PH4040 Nuclear and Particle Physics with Advanced Skills
Academic year
2024 to 2025 Semester 1
Curricular information may be subject to change
Further information on which modules are specific to your programme.
Key module information
SCOTCAT credits
15
SCQF level
SCQF level 10
Availability restrictions
Available only to students on the Physics and Philosophy, and Physics and Computer Science, Physics and Mathematics, Theoretical Physics and Mathematics programmes.
Module Staff
TBC
Module description
The first aim of this module is to describe in terms of appropriate models, the structure and properties of the atomic nucleus, the classification of fundamental particles and the means by which they interact. The syllabus includes: nuclear sizes, binding energy, spin dependence of the strong nuclear force; radioactivity, the semi-empirical mass formula; nuclear stability, the shell model, magic numbers; spin-orbit coupling; energetics of betadecay, alpha-decay and spontaneous fission; nuclear reactions, resonances; fission; electroweak and colour interactions, classification of particles as intermediate bosons, leptons or hadrons. Standard model of leptons and quarks, and ideas that go beyond the standard model. The second aim of this module is to develop research skills, and oral and written communication skills in science. Participants will be given training in the use of bibliographic databases, use of the scientific literature, oral and written communication skills, and will develop these skills through structured assignments.

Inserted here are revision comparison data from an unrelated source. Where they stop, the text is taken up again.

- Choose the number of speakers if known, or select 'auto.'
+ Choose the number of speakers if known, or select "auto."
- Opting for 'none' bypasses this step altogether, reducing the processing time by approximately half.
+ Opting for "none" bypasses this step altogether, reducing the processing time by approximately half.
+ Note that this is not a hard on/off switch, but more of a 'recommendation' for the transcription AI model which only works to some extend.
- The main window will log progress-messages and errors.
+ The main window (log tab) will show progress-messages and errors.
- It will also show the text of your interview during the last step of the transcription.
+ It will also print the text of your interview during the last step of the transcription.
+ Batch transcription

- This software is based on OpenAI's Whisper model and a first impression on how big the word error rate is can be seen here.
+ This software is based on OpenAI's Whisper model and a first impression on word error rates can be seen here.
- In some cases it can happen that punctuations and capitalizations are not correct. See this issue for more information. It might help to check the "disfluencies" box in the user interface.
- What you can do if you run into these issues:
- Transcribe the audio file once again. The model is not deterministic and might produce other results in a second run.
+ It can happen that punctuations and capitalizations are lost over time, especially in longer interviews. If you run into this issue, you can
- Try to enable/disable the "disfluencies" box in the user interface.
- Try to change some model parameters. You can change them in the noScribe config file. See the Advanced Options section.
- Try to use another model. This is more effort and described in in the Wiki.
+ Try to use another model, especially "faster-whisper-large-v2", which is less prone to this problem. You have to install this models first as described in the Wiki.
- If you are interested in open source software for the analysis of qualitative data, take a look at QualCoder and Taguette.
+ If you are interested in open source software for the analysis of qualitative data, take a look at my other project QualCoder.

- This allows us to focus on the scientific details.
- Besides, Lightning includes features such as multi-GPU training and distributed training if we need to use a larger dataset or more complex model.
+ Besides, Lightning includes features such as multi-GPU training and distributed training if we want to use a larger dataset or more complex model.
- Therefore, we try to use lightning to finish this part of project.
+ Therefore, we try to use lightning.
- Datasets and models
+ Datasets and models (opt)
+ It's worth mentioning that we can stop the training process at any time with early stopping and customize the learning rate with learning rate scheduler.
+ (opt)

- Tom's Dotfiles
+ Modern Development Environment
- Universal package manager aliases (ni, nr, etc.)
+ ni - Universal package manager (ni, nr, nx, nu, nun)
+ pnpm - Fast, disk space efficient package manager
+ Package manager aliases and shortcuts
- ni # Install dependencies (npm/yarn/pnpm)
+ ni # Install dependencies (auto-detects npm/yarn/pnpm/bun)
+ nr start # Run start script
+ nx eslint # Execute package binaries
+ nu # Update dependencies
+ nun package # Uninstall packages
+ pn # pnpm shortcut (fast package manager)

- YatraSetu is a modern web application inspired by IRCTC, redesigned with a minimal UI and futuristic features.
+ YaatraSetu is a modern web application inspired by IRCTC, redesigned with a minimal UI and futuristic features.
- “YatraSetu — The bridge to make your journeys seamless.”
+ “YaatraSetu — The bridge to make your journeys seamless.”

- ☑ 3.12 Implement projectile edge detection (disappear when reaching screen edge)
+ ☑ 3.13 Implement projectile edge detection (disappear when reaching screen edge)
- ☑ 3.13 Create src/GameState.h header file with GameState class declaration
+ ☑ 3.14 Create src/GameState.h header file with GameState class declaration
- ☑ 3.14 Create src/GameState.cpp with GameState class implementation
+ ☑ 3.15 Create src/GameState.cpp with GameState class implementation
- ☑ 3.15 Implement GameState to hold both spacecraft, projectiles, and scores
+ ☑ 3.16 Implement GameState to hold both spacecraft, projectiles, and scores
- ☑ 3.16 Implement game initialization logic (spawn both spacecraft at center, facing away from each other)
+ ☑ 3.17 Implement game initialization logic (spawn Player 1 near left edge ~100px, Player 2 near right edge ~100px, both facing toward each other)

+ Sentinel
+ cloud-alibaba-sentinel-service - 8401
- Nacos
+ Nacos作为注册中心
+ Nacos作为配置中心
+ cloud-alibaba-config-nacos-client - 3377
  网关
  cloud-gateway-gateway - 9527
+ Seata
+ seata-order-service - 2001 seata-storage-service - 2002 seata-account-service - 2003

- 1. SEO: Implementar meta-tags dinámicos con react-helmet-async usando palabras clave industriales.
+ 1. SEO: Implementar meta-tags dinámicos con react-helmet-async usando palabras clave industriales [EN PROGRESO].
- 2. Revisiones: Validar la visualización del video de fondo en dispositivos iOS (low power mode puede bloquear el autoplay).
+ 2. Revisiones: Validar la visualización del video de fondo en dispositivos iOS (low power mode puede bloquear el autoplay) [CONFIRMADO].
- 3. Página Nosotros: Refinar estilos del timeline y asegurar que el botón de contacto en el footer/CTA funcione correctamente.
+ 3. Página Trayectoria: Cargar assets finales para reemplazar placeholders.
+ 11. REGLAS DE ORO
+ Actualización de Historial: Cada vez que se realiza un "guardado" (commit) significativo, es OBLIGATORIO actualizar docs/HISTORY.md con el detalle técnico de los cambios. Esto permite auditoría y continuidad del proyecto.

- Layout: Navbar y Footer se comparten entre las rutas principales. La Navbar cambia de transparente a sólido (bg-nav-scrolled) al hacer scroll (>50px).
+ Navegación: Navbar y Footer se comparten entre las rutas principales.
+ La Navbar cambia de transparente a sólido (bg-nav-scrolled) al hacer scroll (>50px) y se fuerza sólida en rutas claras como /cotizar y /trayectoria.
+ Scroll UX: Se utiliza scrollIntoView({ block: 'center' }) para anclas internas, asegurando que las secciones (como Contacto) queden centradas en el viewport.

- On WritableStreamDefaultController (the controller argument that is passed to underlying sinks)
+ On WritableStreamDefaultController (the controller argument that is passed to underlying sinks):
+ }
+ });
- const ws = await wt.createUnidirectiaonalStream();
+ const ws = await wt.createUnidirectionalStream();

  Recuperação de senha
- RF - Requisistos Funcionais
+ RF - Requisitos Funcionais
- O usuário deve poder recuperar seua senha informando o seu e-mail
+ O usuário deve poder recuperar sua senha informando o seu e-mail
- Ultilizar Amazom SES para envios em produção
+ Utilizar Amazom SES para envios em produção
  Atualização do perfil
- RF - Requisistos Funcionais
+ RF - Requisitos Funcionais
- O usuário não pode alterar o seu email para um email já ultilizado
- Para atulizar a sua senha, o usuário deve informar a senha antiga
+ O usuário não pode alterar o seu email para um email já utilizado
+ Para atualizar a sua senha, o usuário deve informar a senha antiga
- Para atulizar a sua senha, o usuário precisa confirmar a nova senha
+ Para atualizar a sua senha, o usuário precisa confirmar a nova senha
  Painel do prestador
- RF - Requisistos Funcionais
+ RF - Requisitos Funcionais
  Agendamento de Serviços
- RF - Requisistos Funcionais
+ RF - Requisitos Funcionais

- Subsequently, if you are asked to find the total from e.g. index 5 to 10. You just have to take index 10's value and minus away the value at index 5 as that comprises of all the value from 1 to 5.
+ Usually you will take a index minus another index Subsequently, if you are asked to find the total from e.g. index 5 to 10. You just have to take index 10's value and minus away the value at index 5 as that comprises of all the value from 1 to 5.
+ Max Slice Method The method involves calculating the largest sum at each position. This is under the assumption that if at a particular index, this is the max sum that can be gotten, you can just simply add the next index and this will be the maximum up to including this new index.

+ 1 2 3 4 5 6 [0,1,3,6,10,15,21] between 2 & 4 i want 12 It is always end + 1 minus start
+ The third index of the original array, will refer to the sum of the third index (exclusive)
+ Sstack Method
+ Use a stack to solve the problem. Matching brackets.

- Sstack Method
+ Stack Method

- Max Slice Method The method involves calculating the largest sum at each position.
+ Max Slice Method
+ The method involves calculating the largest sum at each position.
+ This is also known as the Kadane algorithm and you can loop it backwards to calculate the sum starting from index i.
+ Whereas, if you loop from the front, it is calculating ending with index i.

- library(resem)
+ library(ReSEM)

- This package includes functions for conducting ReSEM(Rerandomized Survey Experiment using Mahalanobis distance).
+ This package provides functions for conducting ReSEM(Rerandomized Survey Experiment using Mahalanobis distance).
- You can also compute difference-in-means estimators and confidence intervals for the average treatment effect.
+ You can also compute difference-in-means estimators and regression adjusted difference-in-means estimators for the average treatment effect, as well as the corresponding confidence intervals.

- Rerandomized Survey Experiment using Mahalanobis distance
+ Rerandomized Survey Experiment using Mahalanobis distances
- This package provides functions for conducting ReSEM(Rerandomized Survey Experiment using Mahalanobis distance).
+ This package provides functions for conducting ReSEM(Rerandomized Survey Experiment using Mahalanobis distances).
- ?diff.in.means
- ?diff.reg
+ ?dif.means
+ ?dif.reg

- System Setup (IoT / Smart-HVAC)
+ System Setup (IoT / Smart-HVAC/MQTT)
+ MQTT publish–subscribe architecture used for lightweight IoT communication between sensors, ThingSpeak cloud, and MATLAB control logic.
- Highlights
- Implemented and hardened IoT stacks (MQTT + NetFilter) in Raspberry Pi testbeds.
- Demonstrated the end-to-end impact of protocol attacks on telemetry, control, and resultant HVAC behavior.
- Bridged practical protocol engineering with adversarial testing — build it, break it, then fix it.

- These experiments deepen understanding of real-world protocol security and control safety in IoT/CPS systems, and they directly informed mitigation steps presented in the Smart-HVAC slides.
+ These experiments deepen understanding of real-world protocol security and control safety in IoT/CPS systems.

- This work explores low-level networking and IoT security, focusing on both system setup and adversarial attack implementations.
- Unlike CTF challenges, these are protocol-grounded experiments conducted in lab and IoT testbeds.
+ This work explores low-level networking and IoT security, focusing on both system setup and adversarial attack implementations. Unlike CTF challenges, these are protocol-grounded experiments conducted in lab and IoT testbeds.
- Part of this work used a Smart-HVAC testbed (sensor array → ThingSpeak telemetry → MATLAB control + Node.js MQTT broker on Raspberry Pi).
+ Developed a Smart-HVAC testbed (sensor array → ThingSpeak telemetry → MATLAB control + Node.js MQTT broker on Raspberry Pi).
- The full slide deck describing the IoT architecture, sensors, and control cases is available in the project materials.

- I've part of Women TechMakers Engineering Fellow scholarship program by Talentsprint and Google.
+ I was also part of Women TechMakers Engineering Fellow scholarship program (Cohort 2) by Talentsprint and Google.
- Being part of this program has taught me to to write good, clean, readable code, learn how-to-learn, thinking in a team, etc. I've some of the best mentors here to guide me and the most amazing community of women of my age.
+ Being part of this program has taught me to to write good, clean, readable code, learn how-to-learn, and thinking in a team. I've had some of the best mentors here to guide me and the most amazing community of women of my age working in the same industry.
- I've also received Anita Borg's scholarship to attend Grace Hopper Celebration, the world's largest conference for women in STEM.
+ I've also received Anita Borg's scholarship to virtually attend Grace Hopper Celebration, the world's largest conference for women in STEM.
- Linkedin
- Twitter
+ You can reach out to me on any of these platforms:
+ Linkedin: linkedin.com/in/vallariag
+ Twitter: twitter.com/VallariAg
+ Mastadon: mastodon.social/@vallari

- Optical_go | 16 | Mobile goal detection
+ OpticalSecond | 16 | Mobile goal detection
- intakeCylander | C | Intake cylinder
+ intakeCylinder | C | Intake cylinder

Relationship to other modules
Pre-requisites
BEFORE TAKING THIS MODULE YOU MUST PASS PH3061 AND PASS PH3062
Anti-requisites
YOU CANNOT TAKE THIS MODULE IF YOU TAKE PH3014 OR TAKE PH4041
Assessment pattern
2-hour Written Examination = 60%, Coursework = 40%
Re-assessment
Oral Re-assessment, capped at grade 7
Learning and teaching methods and delivery
Weekly contact
3 x lectures (x 7 weeks) plus 6 further lectures, 4 tutorials, 1 workshop and 2 hours of giving and evaluating tasks.
Scheduled learning hours
34
Guided independent study hours
116
Additional information from school
Aims & Objectives
To present an introductory account of nuclear physics and elementary particle physics, including
- scattering experiments, observational aspects of nuclei, including their binding energy, size, spin and parity - nuclear models: liquid drop and shell models
- the semi-empirical mass formula and deductions from it concerning nuclear stability
- the classification of fundamental particles and their interactions according to the Standard Model - quark structure of mesons and baryons
- properties of the strong and weak interactions.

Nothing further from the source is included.